TASK REQUIREMENTS
Restate the listing that follows word for word, without its pictures.

DATA FOR REVIEW
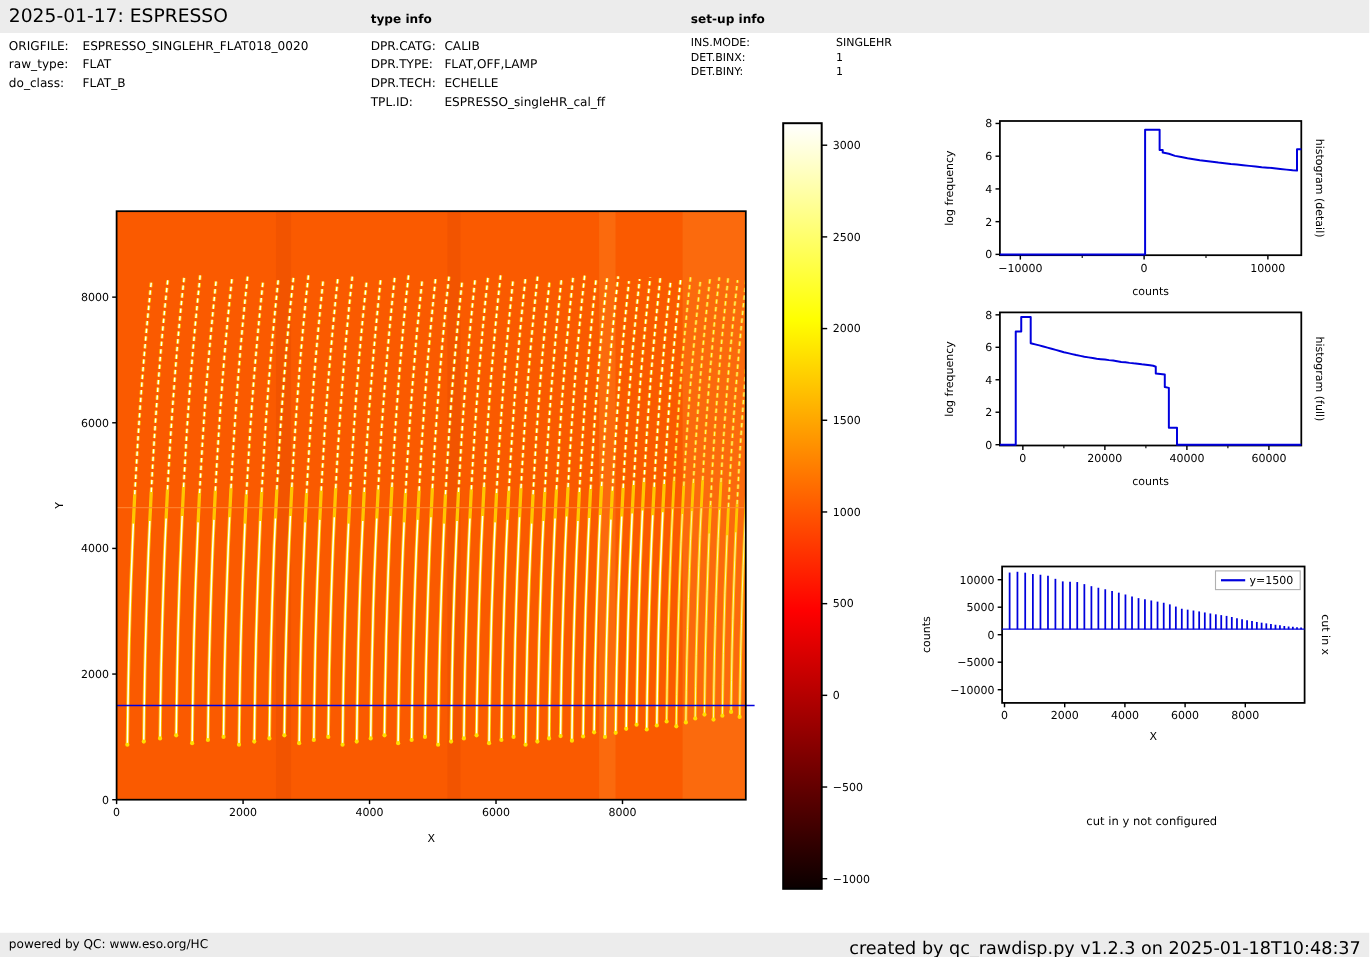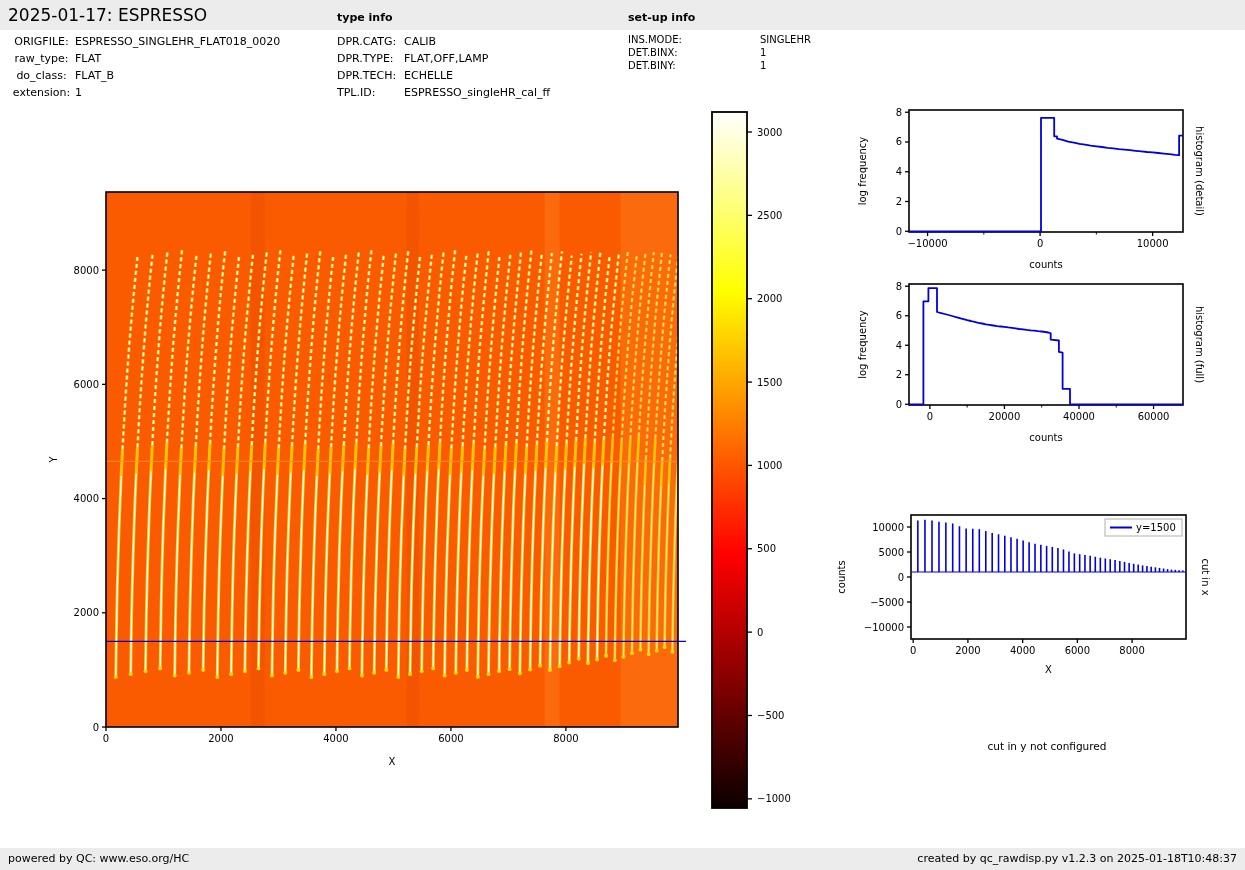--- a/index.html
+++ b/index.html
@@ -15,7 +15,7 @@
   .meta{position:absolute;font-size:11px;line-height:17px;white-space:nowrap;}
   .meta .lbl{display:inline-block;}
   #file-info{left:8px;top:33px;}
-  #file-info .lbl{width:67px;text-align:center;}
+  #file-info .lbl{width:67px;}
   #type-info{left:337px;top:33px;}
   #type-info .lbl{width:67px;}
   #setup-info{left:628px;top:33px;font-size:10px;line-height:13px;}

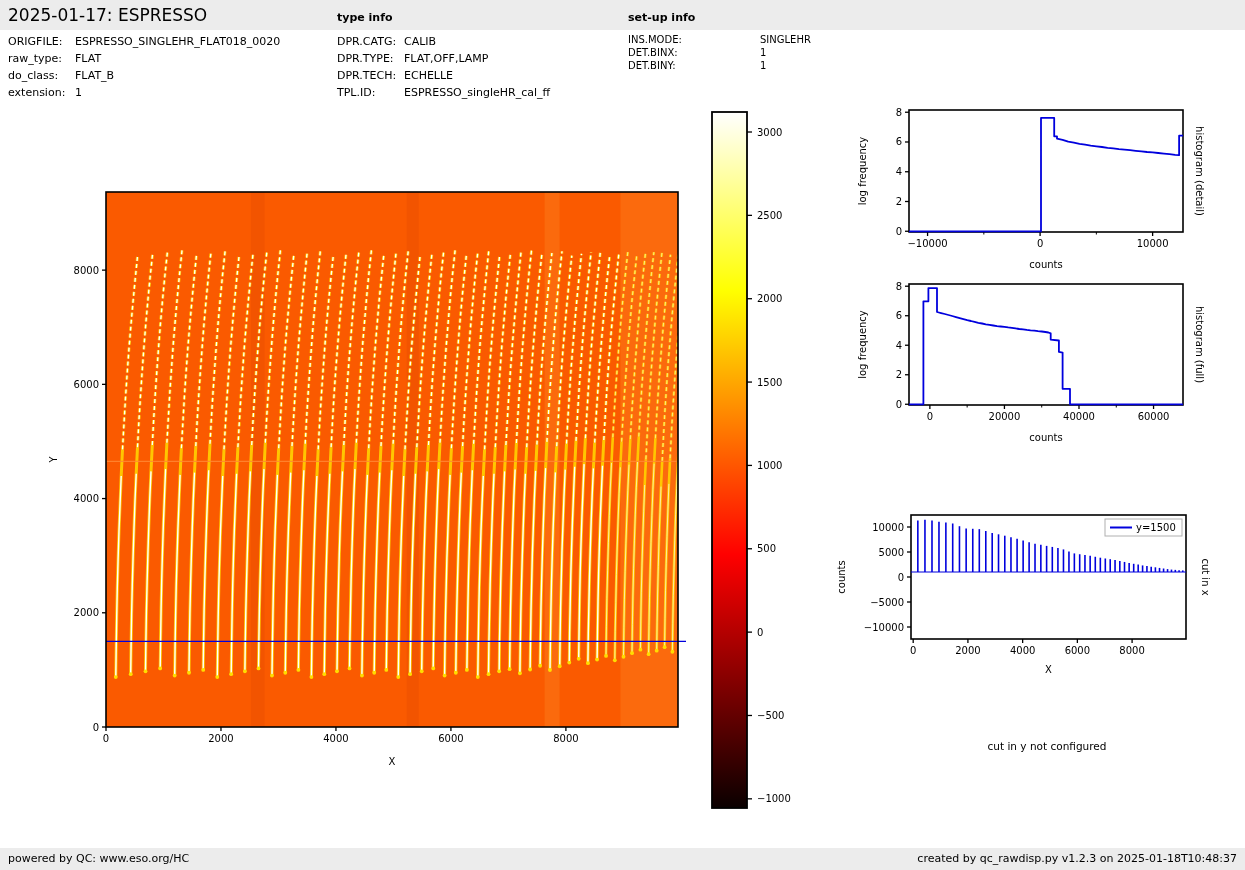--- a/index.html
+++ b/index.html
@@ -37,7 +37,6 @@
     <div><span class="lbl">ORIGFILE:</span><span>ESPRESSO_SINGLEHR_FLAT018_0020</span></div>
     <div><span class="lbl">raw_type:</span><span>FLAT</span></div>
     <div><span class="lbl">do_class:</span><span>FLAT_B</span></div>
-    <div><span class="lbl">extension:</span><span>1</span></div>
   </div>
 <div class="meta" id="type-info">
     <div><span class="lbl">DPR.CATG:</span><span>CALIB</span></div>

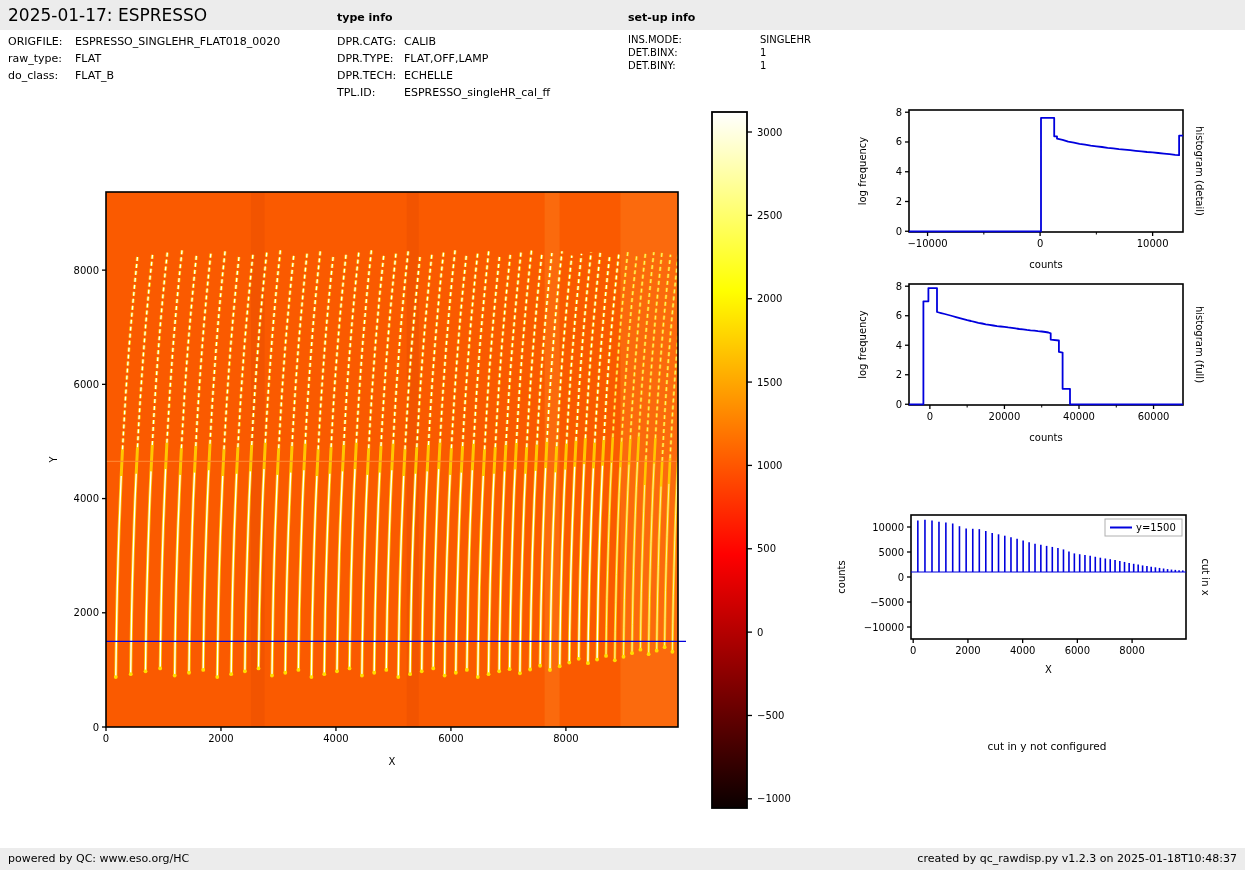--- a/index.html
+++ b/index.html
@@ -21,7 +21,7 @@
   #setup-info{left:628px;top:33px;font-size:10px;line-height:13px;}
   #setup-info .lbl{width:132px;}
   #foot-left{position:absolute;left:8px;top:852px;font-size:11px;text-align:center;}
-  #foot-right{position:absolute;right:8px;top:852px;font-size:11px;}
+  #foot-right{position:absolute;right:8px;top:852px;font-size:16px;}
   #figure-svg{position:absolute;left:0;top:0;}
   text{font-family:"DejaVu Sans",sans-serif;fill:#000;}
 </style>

OUTPUT FOR THIS TASK
--- a/index.html
+++ b/index.html
@@ -15,7 +15,7 @@
   .meta{position:absolute;font-size:11px;line-height:17px;white-space:nowrap;}
   .meta .lbl{display:inline-block;}
   #file-info{left:8px;top:33px;}
-  #file-info .lbl{width:67px;text-align:center;}
+  #file-info .lbl{width:67px;}
   #type-info{left:337px;top:33px;}
   #type-info .lbl{width:67px;}
   #setup-info{left:628px;top:33px;font-size:10px;line-height:13px;}

--- a/index.html
+++ b/index.html
@@ -37,7 +37,6 @@
     <div><span class="lbl">ORIGFILE:</span><span>ESPRESSO_SINGLEHR_FLAT018_0020</span></div>
     <div><span class="lbl">raw_type:</span><span>FLAT</span></div>
     <div><span class="lbl">do_class:</span><span>FLAT_B</span></div>
-    <div><span class="lbl">extension:</span><span>1</span></div>
   </div>
 <div class="meta" id="type-info">
     <div><span class="lbl">DPR.CATG:</span><span>CALIB</span></div>

--- a/index.html
+++ b/index.html
@@ -21,7 +21,7 @@
   #setup-info{left:628px;top:33px;font-size:10px;line-height:13px;}
   #setup-info .lbl{width:132px;}
   #foot-left{position:absolute;left:8px;top:852px;font-size:11px;text-align:center;}
-  #foot-right{position:absolute;right:8px;top:852px;font-size:11px;}
+  #foot-right{position:absolute;right:8px;top:852px;font-size:16px;}
   #figure-svg{position:absolute;left:0;top:0;}
   text{font-family:"DejaVu Sans",sans-serif;fill:#000;}
 </style>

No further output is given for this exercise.